### Task brief
Strip out all images, then restate the data verbatim.
== The input
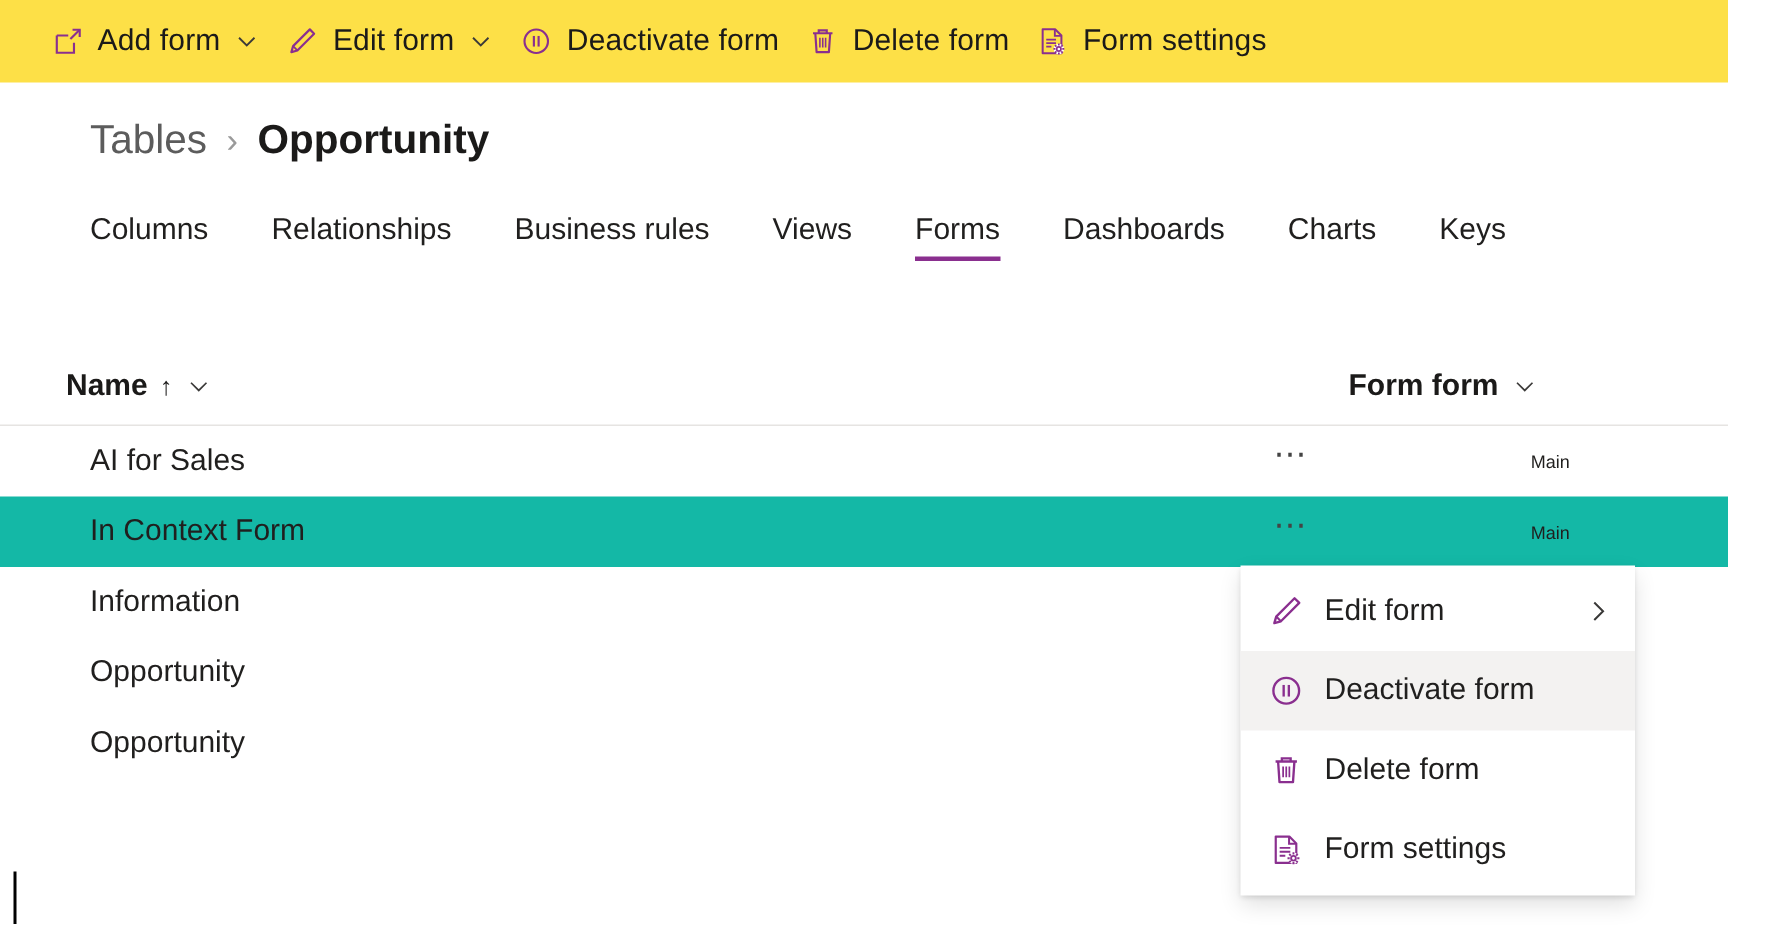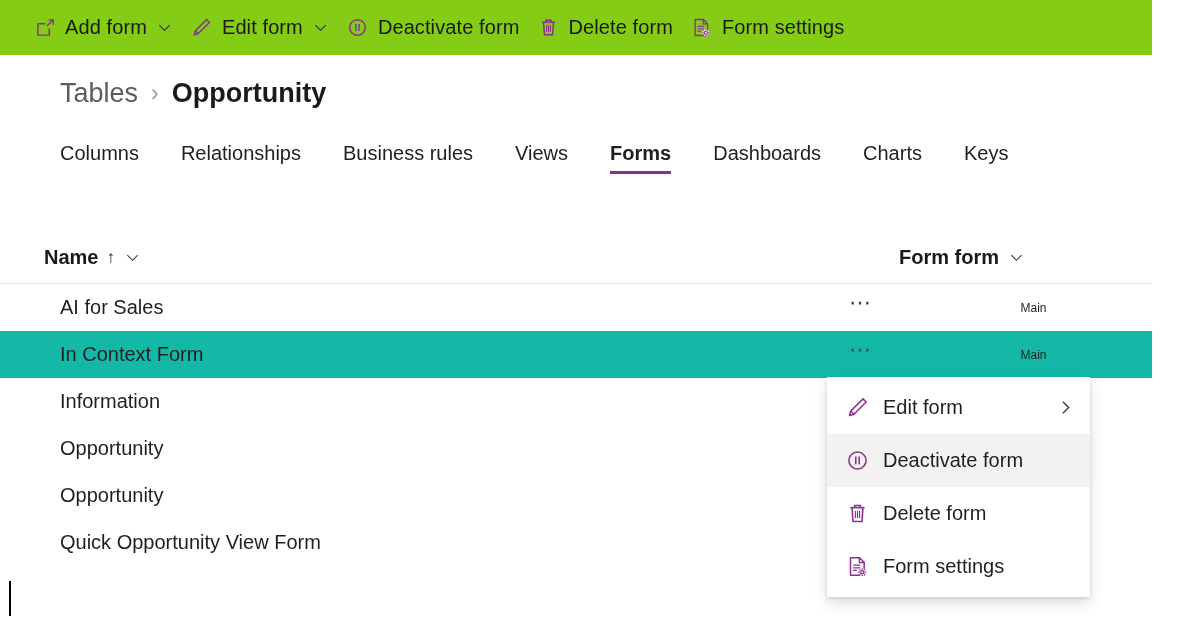--- a/index.html
+++ b/index.html
@@ -23,7 +23,7 @@
     left: 0; top: 0;
     width: 1152px;
     height: 55px;
-    background: #84cc16;
+    background: #fde047;
     display: flex;
     align-items: center;
     padding-left: 28px;

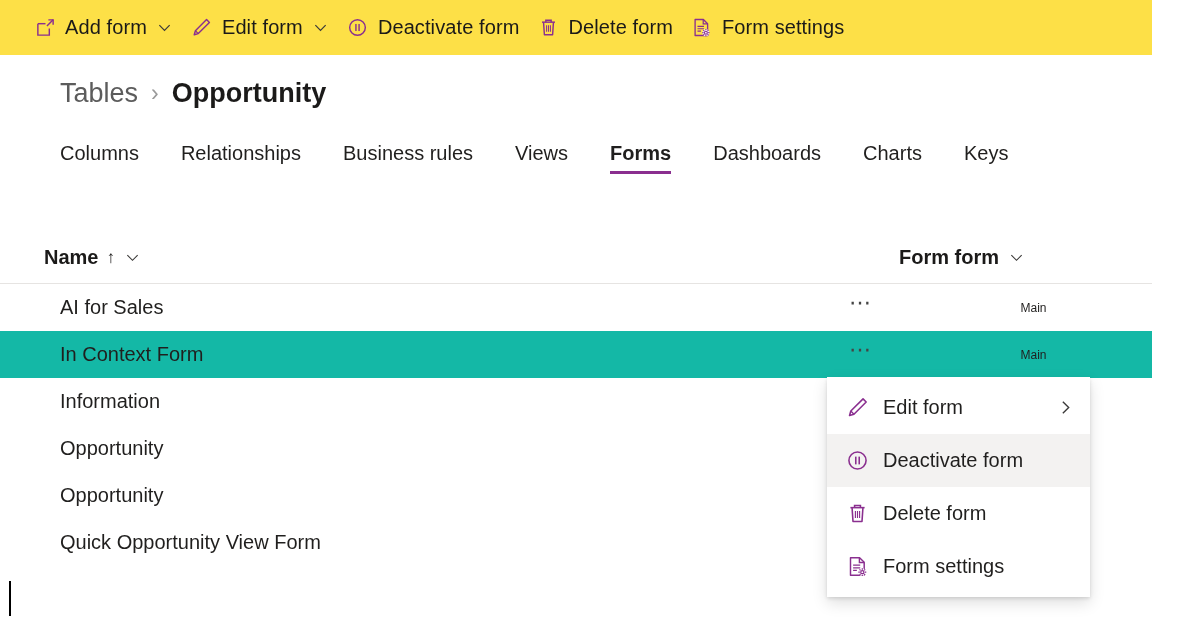--- a/index.html
+++ b/index.html
@@ -107,7 +107,7 @@
   }
   .tab:last-child { margin-right: 0; }
   .tab.active {
-    font-weight: 700;
+    font-weight: 400;
   }
   .tab.active::after {
     content: "";

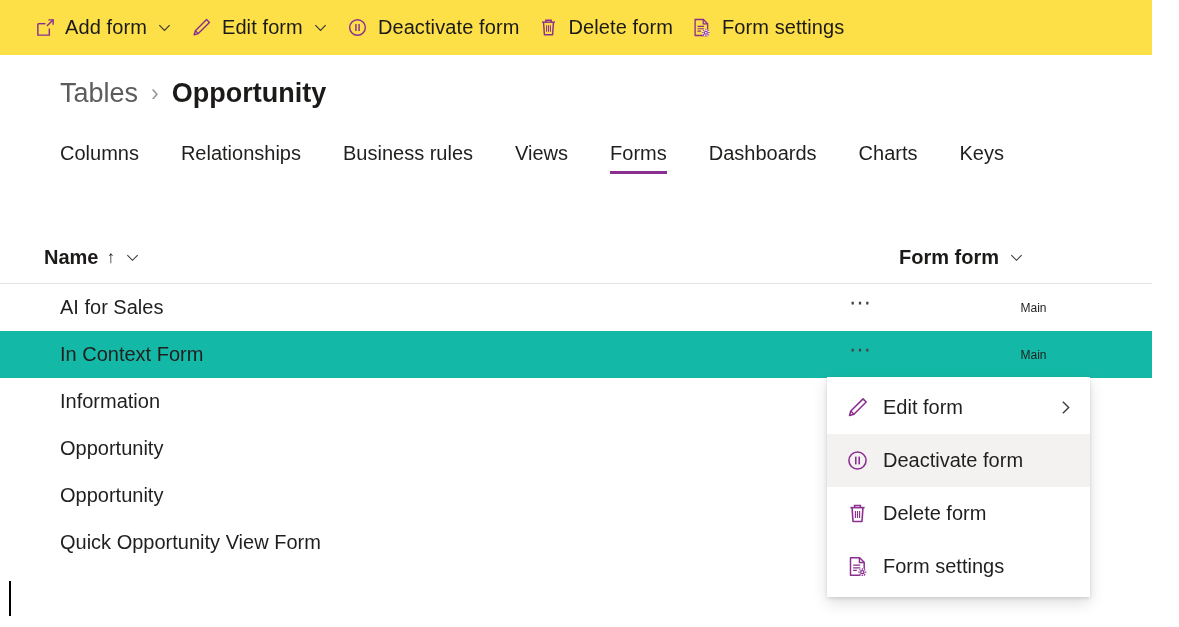--- a/index.html
+++ b/index.html
@@ -405,7 +405,6 @@
   </div>
 
   <div class="row">
-    <div class="cell-name">Quick Opportunity View Form</div>
     <div class="cell-actions">
       <span class="dots"></span>
     </div>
====
### Exercise output
--- a/index.html
+++ b/index.html
@@ -23,7 +23,7 @@
     left: 0; top: 0;
     width: 1152px;
     height: 55px;
-    background: #84cc16;
+    background: #fde047;
     display: flex;
     align-items: center;
     padding-left: 28px;

--- a/index.html
+++ b/index.html
@@ -107,7 +107,7 @@
   }
   .tab:last-child { margin-right: 0; }
   .tab.active {
-    font-weight: 700;
+    font-weight: 400;
   }
   .tab.active::after {
     content: "";

--- a/index.html
+++ b/index.html
@@ -405,7 +405,6 @@
   </div>
 
   <div class="row">
-    <div class="cell-name">Quick Opportunity View Form</div>
     <div class="cell-actions">
       <span class="dots"></span>
     </div>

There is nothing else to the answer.